As Oklahoma has grown and flourished over the years, so too has our transportation infrastructure. Imagine the gravel and dirt roads of 100 years ago and note where we are today with a modern, comprehensive statewide transportation network of highways, waterways and railways. Having that modern infrastructure encourages trade and commerce, improves our quality of life, and creates jobs.
The history of Oklahoma transportation is an impressive one. In the agency’s early days, the first highway commissioner, Sidney Suggs of Ardmore, proposed six highways, which were eventually built and are still in use today. However, at that time, the highway department didn’t have enough money to pay for blue prints let alone road construction.
Another early highway commissioner, Cyrus Avery of Tulsa, is known as the Father of Route 66. In the 1920s, he also helped create the nation’s highway numbering system.

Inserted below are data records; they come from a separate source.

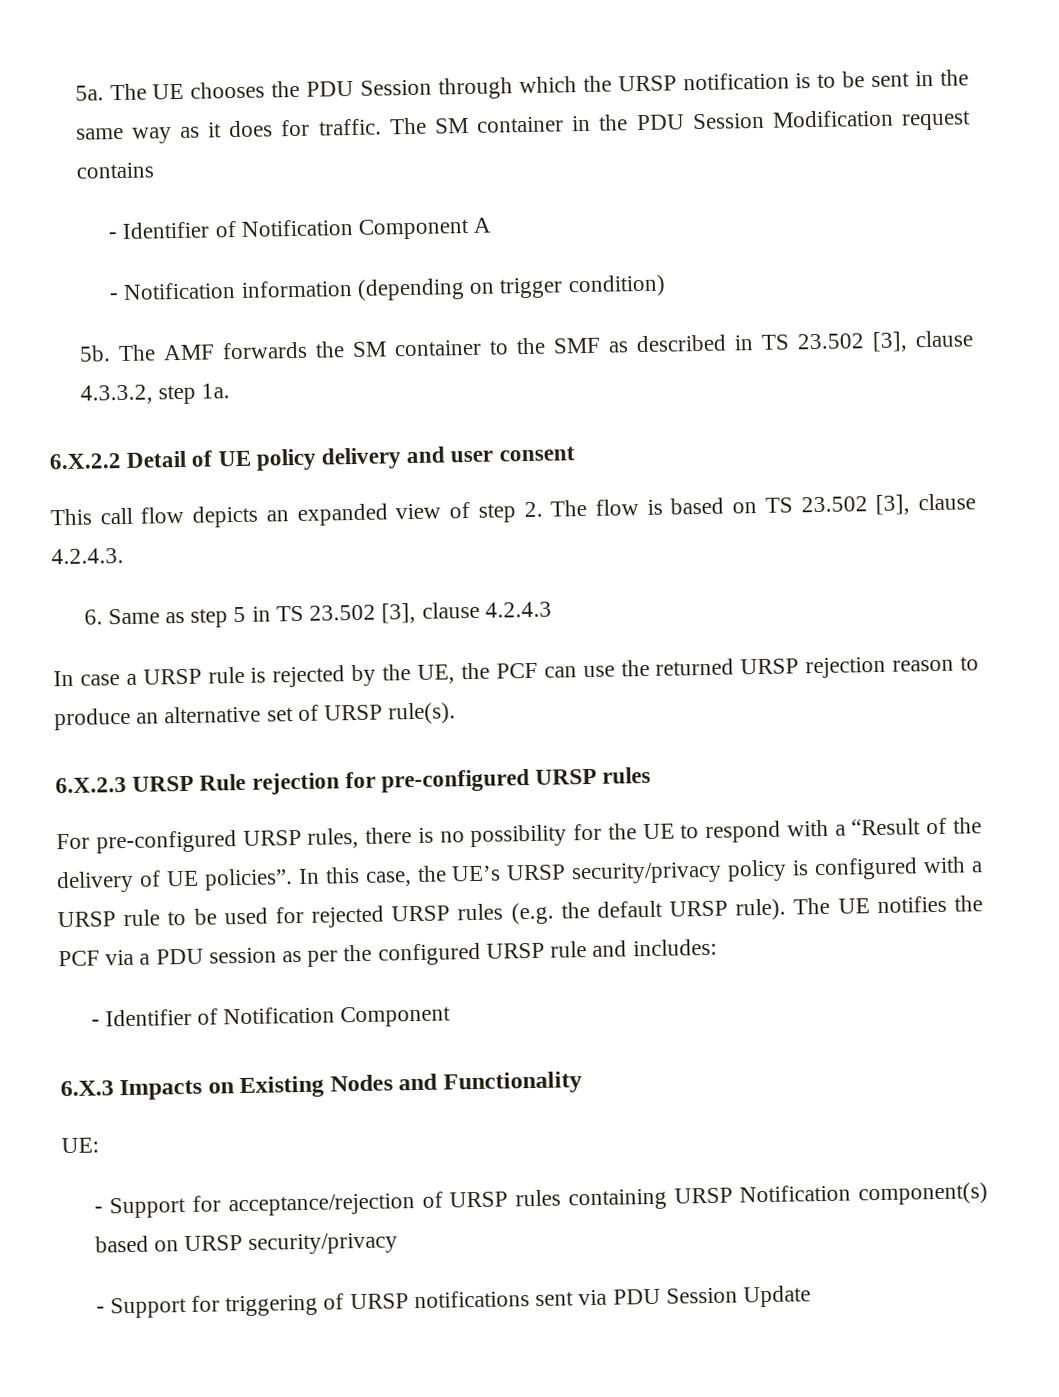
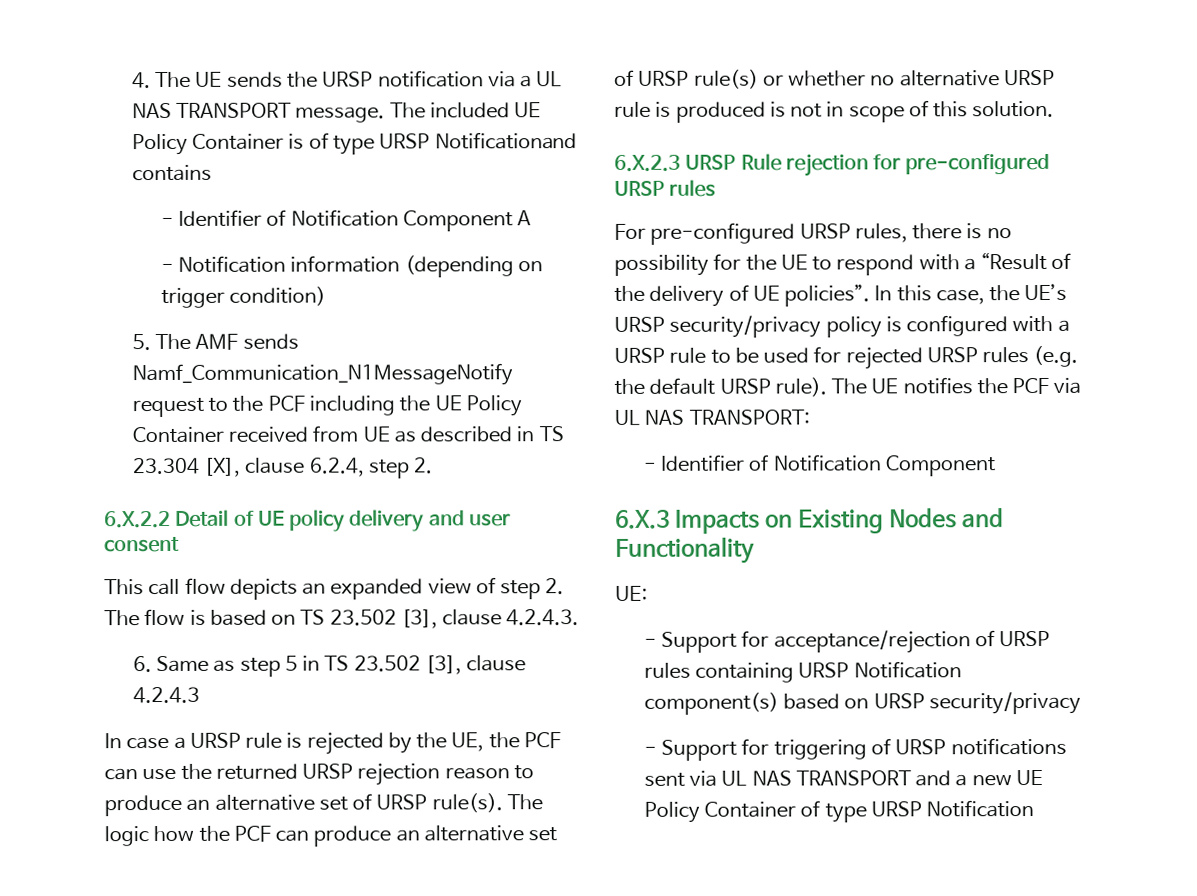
- 5a. The UE chooses the PDU Session through which the URSP notification is to be sent in the same way as it does for traffic. The SM container in the PDU Session Modification request contains
+ 4. The UE sends the URSP notification via a UL NAS TRANSPORT message. The included UE Policy Container is of type URSP Notificationand contains
- 5b. The AMF forwards the SM container to the SMF as described in TS 23.502 [3], clause 4.3.3.2, step 1a.
+ 5. The AMF sends Namf_Communication_N1MessageNotify request to the PCF including the UE Policy Container received from UE as described in TS 23.304 [X], clause 6.2.4, step 2.
+ The logic how the PCF can produce an alternative set of URSP rule(s) or whether no alternative URSP rule is produced is not in scope of this solution.
- The UE notifies the PCF via a PDU session as per the configured URSP rule and includes:
+ The UE notifies the PCF via UL NAS TRANSPORT:
- - Support for triggering of URSP notifications sent via PDU Session Update
+ - Support for triggering of URSP notifications sent via UL NAS TRANSPORT and a new UE Policy Container of type URSP Notification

In the 1970s, Catoosa became one of the nation’s largest, inland, ice-free ports. In 1999, passenger rail service was reestablished with the Heartland Flyer traveling daily between Oklahoma City and Fort Worth, Texas. As lieutenant governor, I helped launch the Heartland Flyer and was especially proud last year when it earned Amtrak’s highest award, the Amtrak President’s Service and Safety Award. In 2001, ODOT also pioneered the extensive use of high-quality cable barriers to help save lives – a system now used in other states.
Besides the impressive accomplishments made by ODOT, many of our state’s transportation milestones can be credited to everyday Oklahomans who saw a need and responded. Parking meters were invented in Oklahoma City and Tulsa gave us the yield sign. Wiley Post, the first person to fly solo around the world, is credited with the pressurized flying suit and discovery of the jet stream. The first electronic turnpike PikePasses were used in Oklahoma.
At the same time ODOT has worked to improve Oklahoma’s transportation system, the department has worked to improve its efficiency. Over the years, the agency has reduced its workforce by 25 percent through the use of public-private partnerships. Even ODOT’s centennial observance was being funded by public private partnerships. I’ve said our government agencies need to become smaller, smarter and more efficient, and I’m happy to say that ODOT is leading the way in that regard.
Other improvements ODOT has implemented to increase its effectiveness are new methods of planning, such as its eight-year Construction Work Plan, to make sure the agency sets sound priorities and makes certain each of its projects is critically needed.
A safe and reliable transportation system is essential to the economic well-being of the state of Oklahoma and to investment, job retention and job attraction; it is also essential to public safety.
More than 700 million tons of freight is shipped each year in our state – to and from markets in and around Oklahoma, the nation and, indeed, the world. Every ton of freight represents good jobs and hard work for the people who manufacture or grow, transport or sell the products that make up each ton.
We must continue to maintain and improve our transportation infrastructure, while we plan for the future and our ever expanding needs. As we work together to make Oklahoma a world-class state, we must continue to follow ODOT’s vision and the sound blueprint it has laid out in its eight-year Construction Work Plan, which will bring more jobs to our great state.